Can you spot the differences in each of these photos and how many there are? 

*Sniper Test*


----------



## 8'Duece (Jan 17, 2010)

Link didn't work for me bubba, you got another good one ???


----------



## SgtUSMC8541 (Jan 17, 2010)

Hint - look very close to the boat.


----------



## TheWookie (Jan 17, 2010)

SgtUSMC8541 said:


> Hint - look very close to the boat.


 
Thanks for the tip....


----------



## x SF med (Jan 17, 2010)

There are some in the city too...


----------



## Polar Bear (Jan 17, 2010)

I don't get it


----------



## lefty2 (Feb 18, 2010)

You almost got me with this one, haha.


----------



## jtprgr375 (Feb 19, 2010)

holy shit that is fucked up, i didnt even see the boat


----------



## metalmom (Feb 19, 2010)

good one!!


----------



## skeeter (Feb 22, 2010)

The rock patch on the right side... ;)


----------



## RackMaster (Feb 22, 2010)

Are we supposed to be looking for the gay dude that posted this? lol


----------



## QC (Feb 22, 2010)

oh fuck


----------



## car (Feb 22, 2010)

I hate you CM......you're quickly bringing yourself up to the level of Pardus and his links?
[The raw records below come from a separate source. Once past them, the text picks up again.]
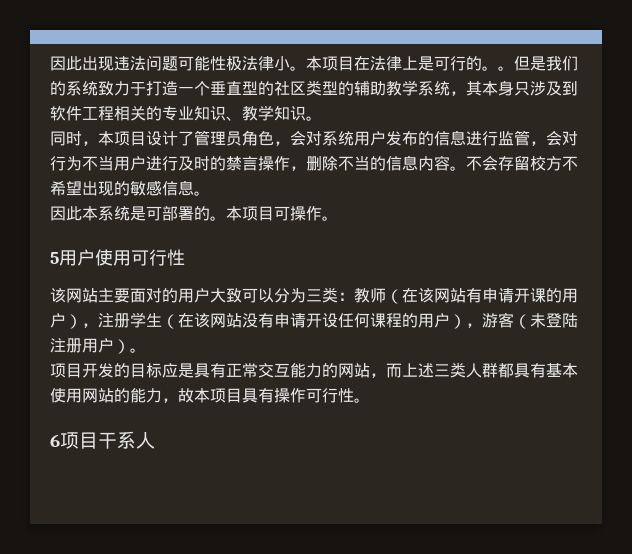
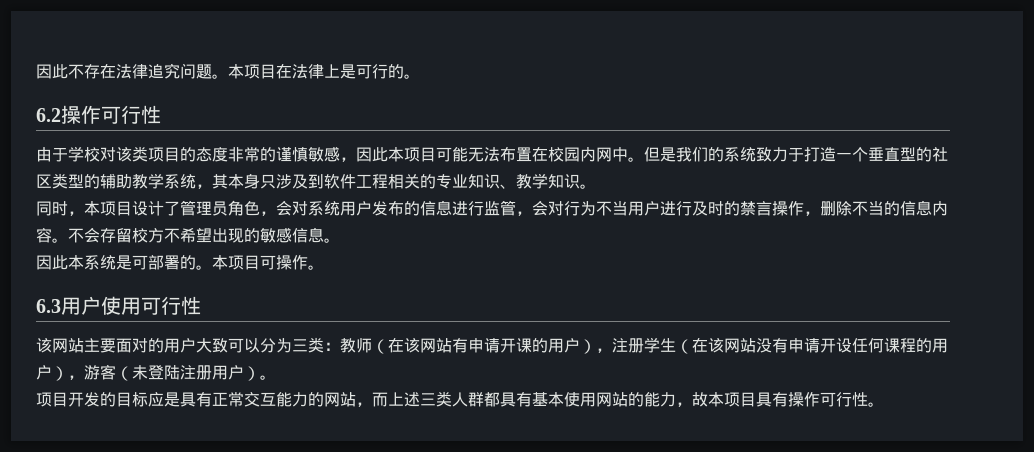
- 因此出现违法问题可能性极法律小。
+ 因此不存在法律追究问题。
- 本项目在法律上是可行的。。
+ 本项目在法律上是可行的。
+ 6.2操作可行性
+ 由于学校对该类项目的态度非常的谨慎敏感，因此本项目可能无法布置在校园内网中。
- 5用户使用可行性
+ 6.3用户使用可行性
- 6项目干系人

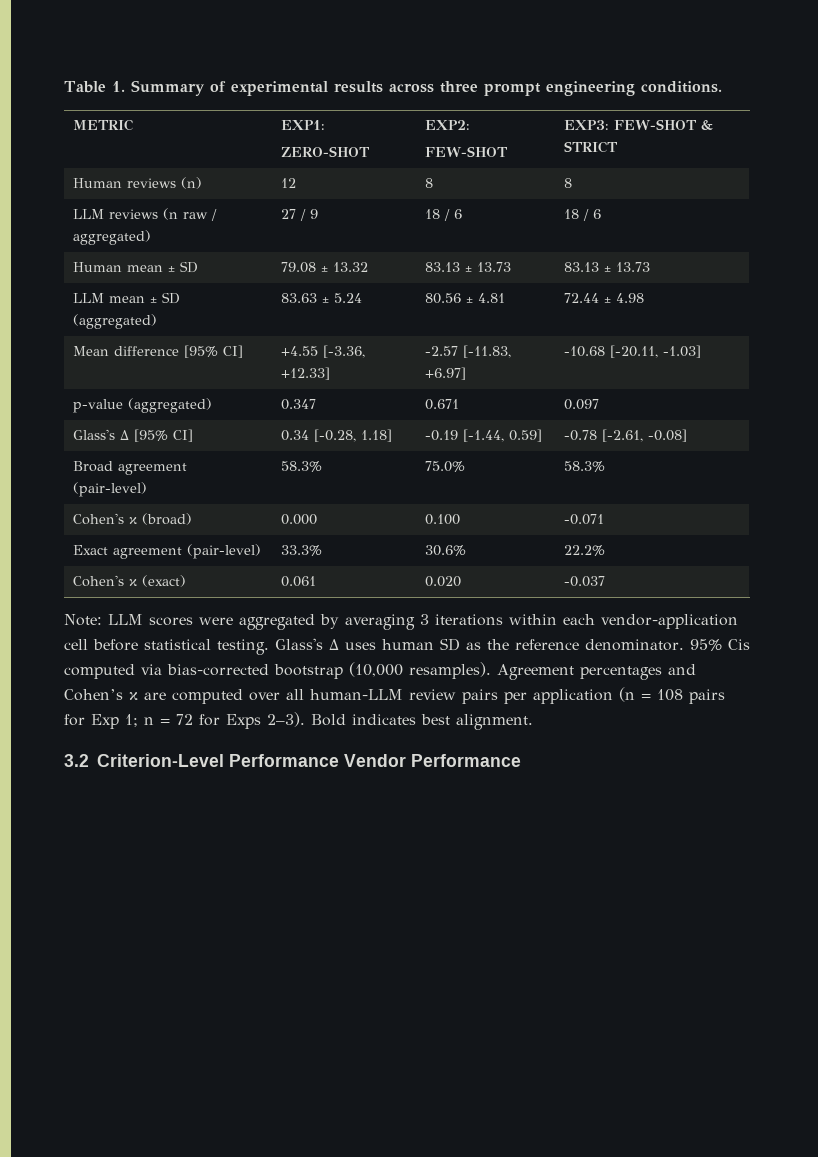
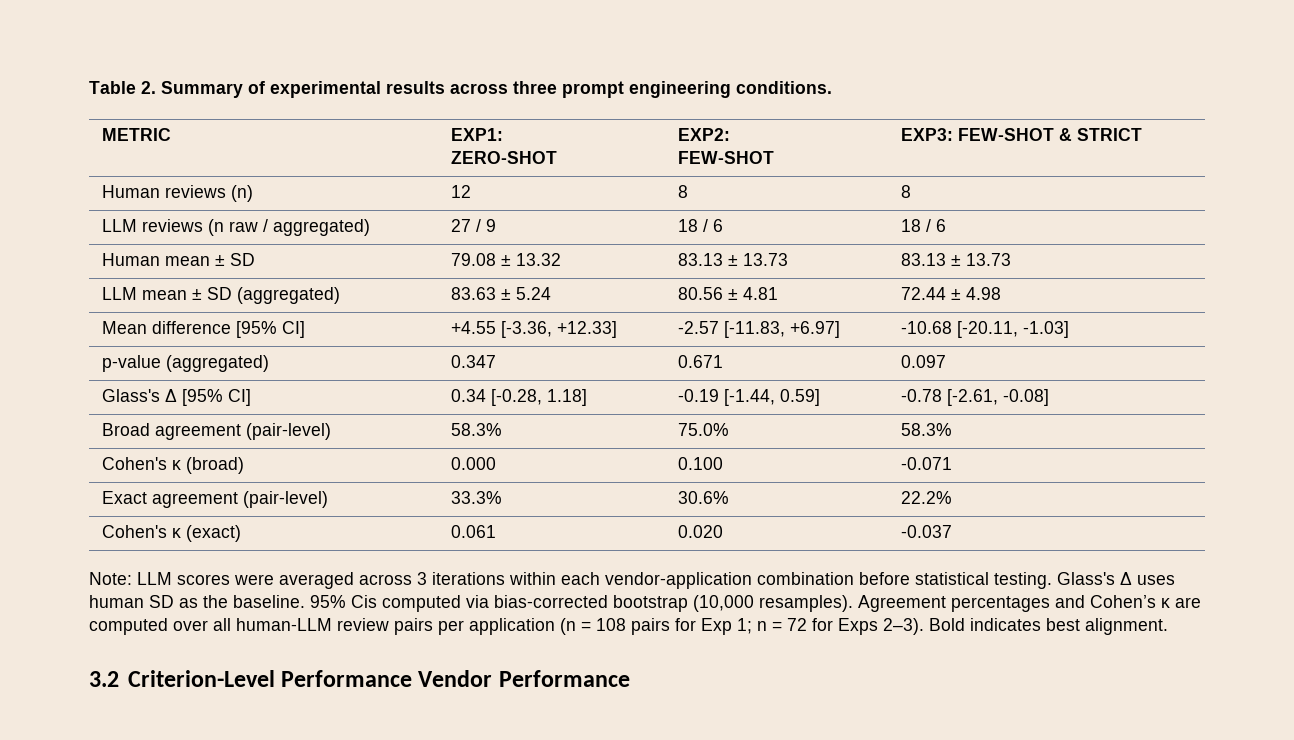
- Table 1. Summary of experimental results across three prompt engineering conditions.
+ Table 2. Summary of experimental results across three prompt engineering conditions.
- Note: LLM scores were aggregated by averaging 3 iterations within each vendor-application cell before statistical testing.
+ Note: LLM scores were averaged across 3 iterations within each vendor-application combination before statistical testing.
- Glass's Δ uses human SD as the reference denominator.
+ Glass's Δ uses human SD as the baseline.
Can you say epileptic fit? ;)


----------



## Ex3 (Feb 23, 2010)

Asshole.


hahaha!


----------



## 7point62 (Feb 25, 2010)

Next time, I'll remember to put the coffee down.


----------



## TheWookie (Feb 25, 2010)

7point62 said:


> Next time, I'll remember to put the coffee down.


 
Haha, shit that makes me feel better..... ;)


----------



## 08steeda (Feb 25, 2010)

FUK....

So there I was concentrating real hard and SHIT!!! Dirtbag!!! LMAO


----------